About Me

My photo
I have a burning need to know stuff and I love asking awkward questions.

Monday, June 10, 2013


Just Finished Reading: Wolf by Garry Marvin (FP: 2012)

Personally I think wolves are amazing creatures deserving of our admiration and respect. Apparently, as with much else it seems, I am in the minority holding this opinion and have been for the greater part of human history. This amazing little book – a mere 181 lavishly illustrated pages – covers that history of humanities relationship with the wolf. Until recently it was almost without exception an adversarial one – usually with the wolf at the wrong end of a gun.

Wolves have long been viewed as much more than mere carnivorous competitors especially after the introduction of domesticated livestock. Wolves were viewed as being especially vicious, killing for the sake of killing and enjoying themselves in the process.

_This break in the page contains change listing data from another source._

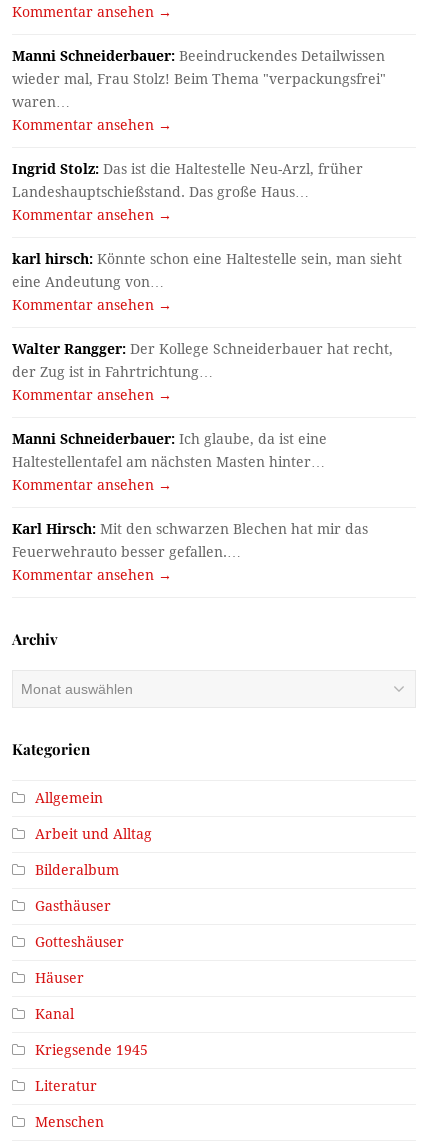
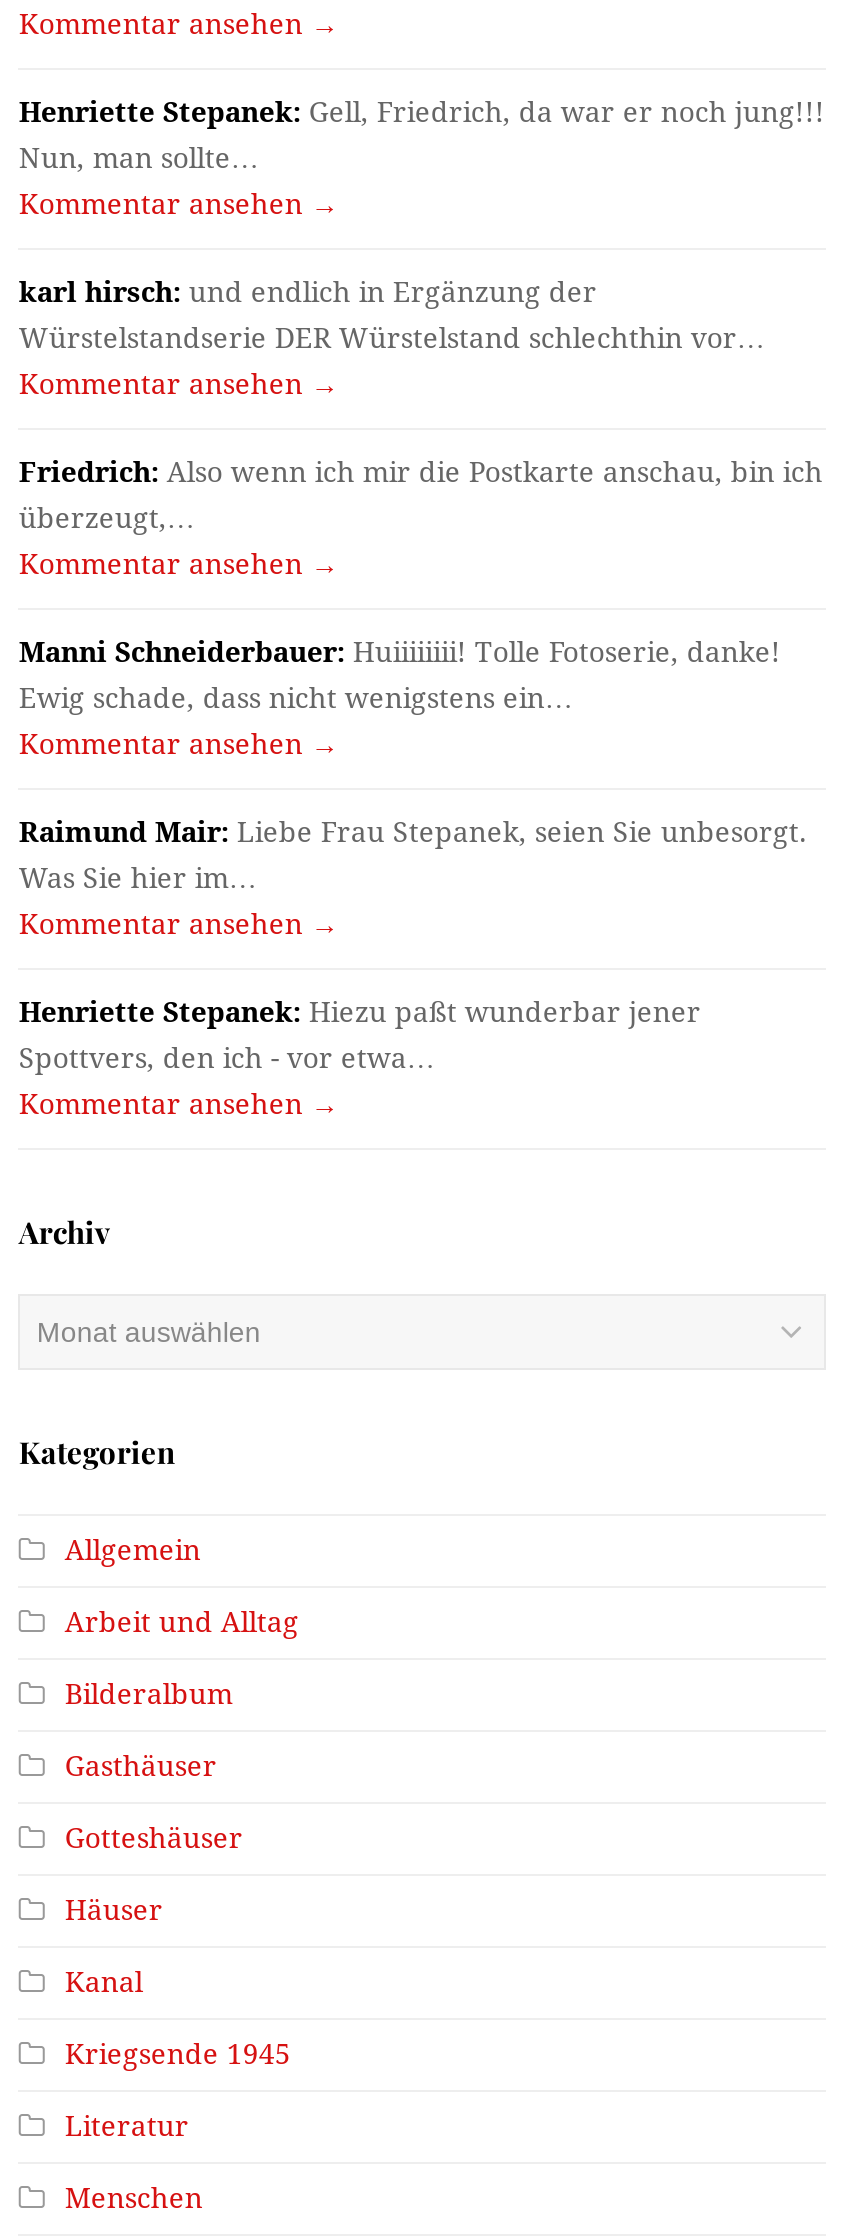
- Manni Schneiderbauer: Beeindruckendes Detailwissen
- wieder mal, Frau Stolz! Beim Thema "verpackungsfrei"
- waren…
+ Henriette Stepanek: Gell, Friedrich, da war er noch jung!!!
+ Nun, man sollte…

- Ingrid Stolz: Das ist die Haltestelle Neu-Arzl, früher
- Landeshauptschießstand. Das große Haus…
+ karl hirsch: und endlich in Ergänzung der
+ Würstelstandserie DER Würstelstand schlechthin vor…

- karl hirsch: Könnte schon eine Haltestelle sein, man sieht
- eine Andeutung von…
+ Friedrich: Also wenn ich mir die Postkarte anschau, bin ich
+ überzeugt,…

- Walter Rangger: Der Kollege Schneiderbauer hat recht,
- der Zug ist in Fahrtrichtung…
+ Manni Schneiderbauer: Huiiiiiiii! Tolle Fotoserie, danke!
+ Ewig schade, dass nicht wenigstens ein…

- Manni Schneiderbauer: Ich glaube, da ist eine
- Haltestellentafel am nächsten Masten hinter…
+ Raimund Mair: Liebe Frau Stepanek, seien Sie unbesorgt.
+ Was Sie hier im…

- Karl Hirsch: Mit den schwarzen Blechen hat mir das
- Feuerwehrauto besser gefallen.…
+ Henriette Stepanek: Hiezu paßt wunderbar jener
+ Spottvers, den ich - vor etwa…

They became associated with the dark forest and with nature at its most savage, most cruel and most cunning. They became a personification of the chaos of the natural world in opposition to the supposed order of the human world and became an identified danger to that order and so were hunted down wherever they were found. Long after they became extinct in most of Europe their presence lingered in myth and in the idea of the werewolf – that terrifying creature who only appeared to be human until the true beast was released to wreak havoc in otherwise peaceful communities.
Times change and with them the perception of the wolf – now seen, at least in some quarters, as an indication of a healthy ecosystem. Wolves, what few remain, are protected (although not without opposition) and as often as not revered rather than reviled becoming the icon and poster child of elements of various environmental groups. Wolves are now seen to have much more positive attributes – loyalty to the in group, loving parents, clever, resourceful – than ever before. Wolves now appear positively in advertising, movies and in military organisations. The world has turned and with it the fortune of wolves.

This, and much else besides, is covered in this fascinating volume within a whole series of books looking at the cultural side of creatures that many of us take for granted or simply ignore. If the rest of this expanding series is of this high quality (I have one more to read before I start buying them wholesale) then I am in for a serious treat. Highly recommended.